Q. If you had to make a short list of the things that you were proudest about that were accomplished while you were here, what would be on your list?

A. The first thing was incorporating women into full participation in services, counting in the minyan, having aliyot, leading services. It didn’t all happen at once, but women’s aliyot came immediately, basically.

I gave a d’var Torah the first summer about the passage of Zelophehad’s five daughters, who asked Moses if they could inherit their father’s estate since they had no brothers. Moses talks with God and comes back and said, “Yes, you can inherit, just marry within the tribe.” I went from there on to talking about women’s rights, women’s equality. 

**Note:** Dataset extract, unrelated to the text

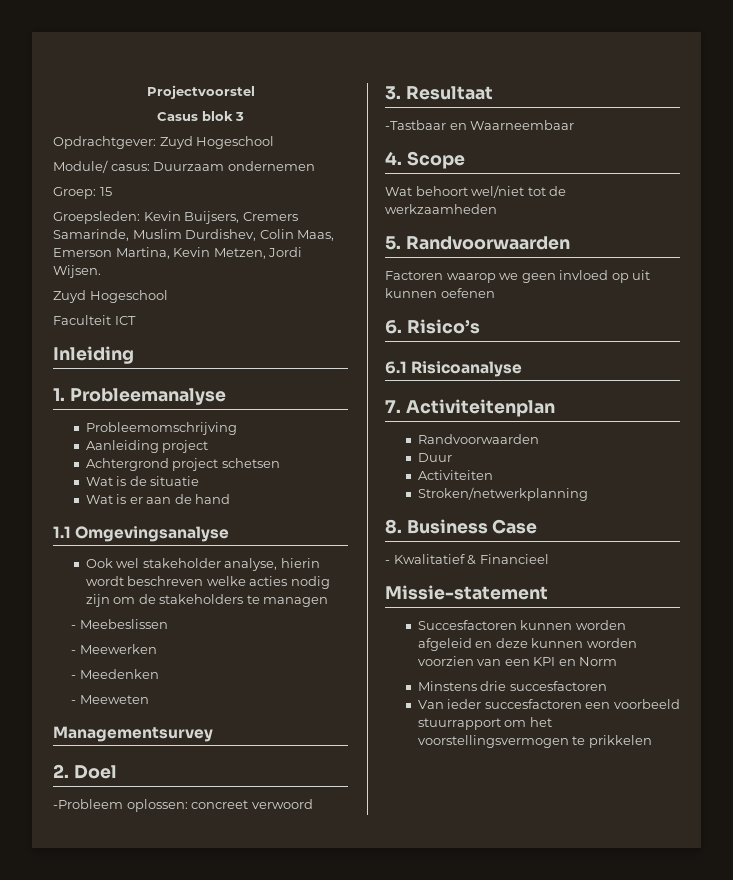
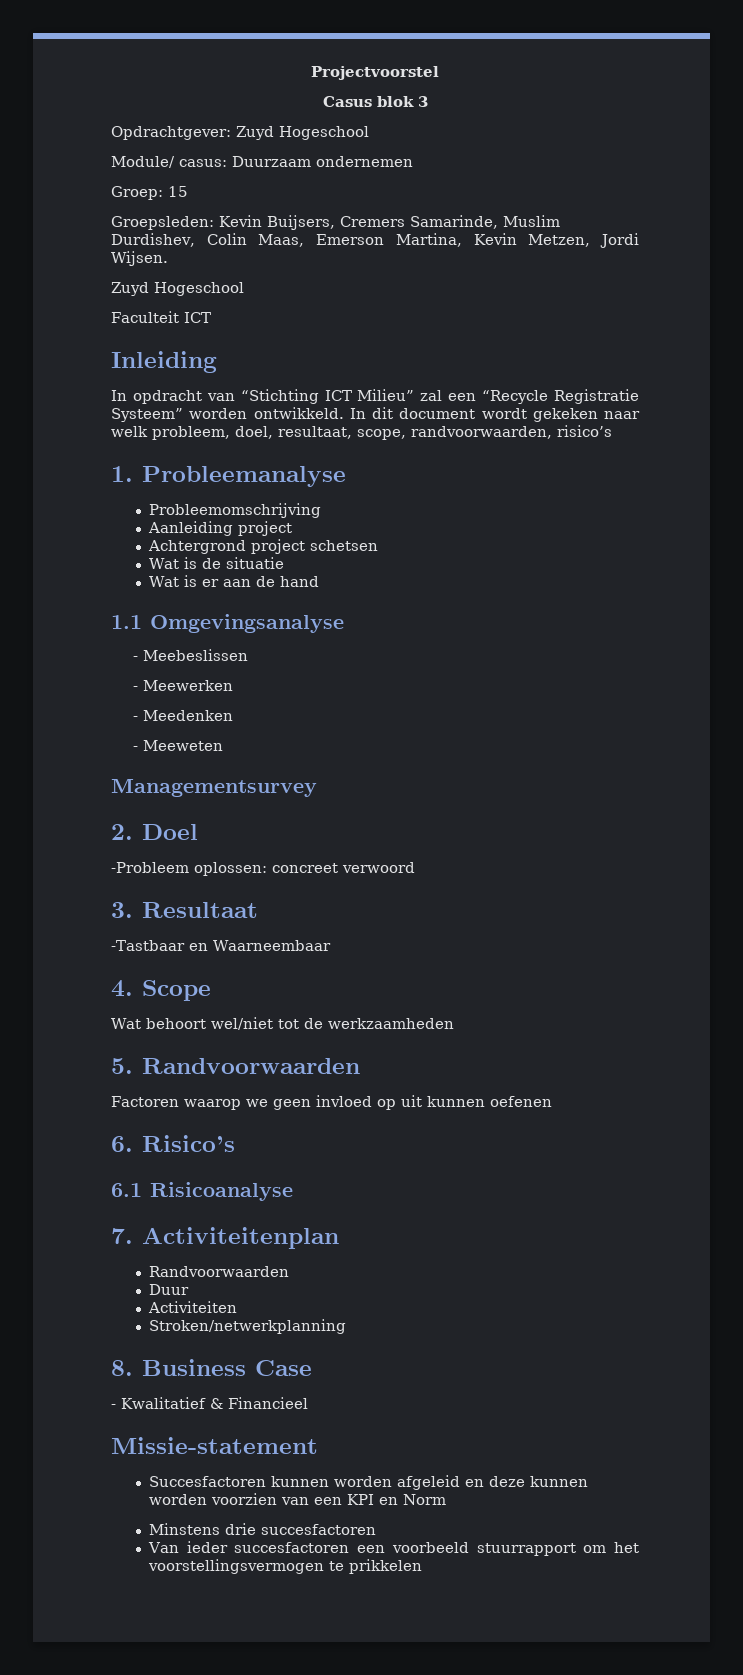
+ In opdracht van “Stichting ICT Milieu” zal een “Recycle Registratie Systeem” worden ontwikkeld. In dit document wordt gekeken naar welk probleem, doel, resultaat, scope, randvoorwaarden, risico’s
- Ook wel stakeholder analyse, hierin wordt beschreven welke acties nodig zijn om de stakeholders te managen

I knew from the interview process that a lot of women were waiting for it. I said it was the direction we should move in. The president, Don Robbins, and I decided to begin calling up women on Rosh Hashanah, start the new year on a new foot. We agreed also that we should bring the decision to the board of directors at the first meeting of the board after I came. Support was unanimous, except for one woman.

On Rosh Hashanah, we had women coming up for aliyot and they were thrilled. It took a while longer for participants in the daily minyan to accept women counting among the 10.  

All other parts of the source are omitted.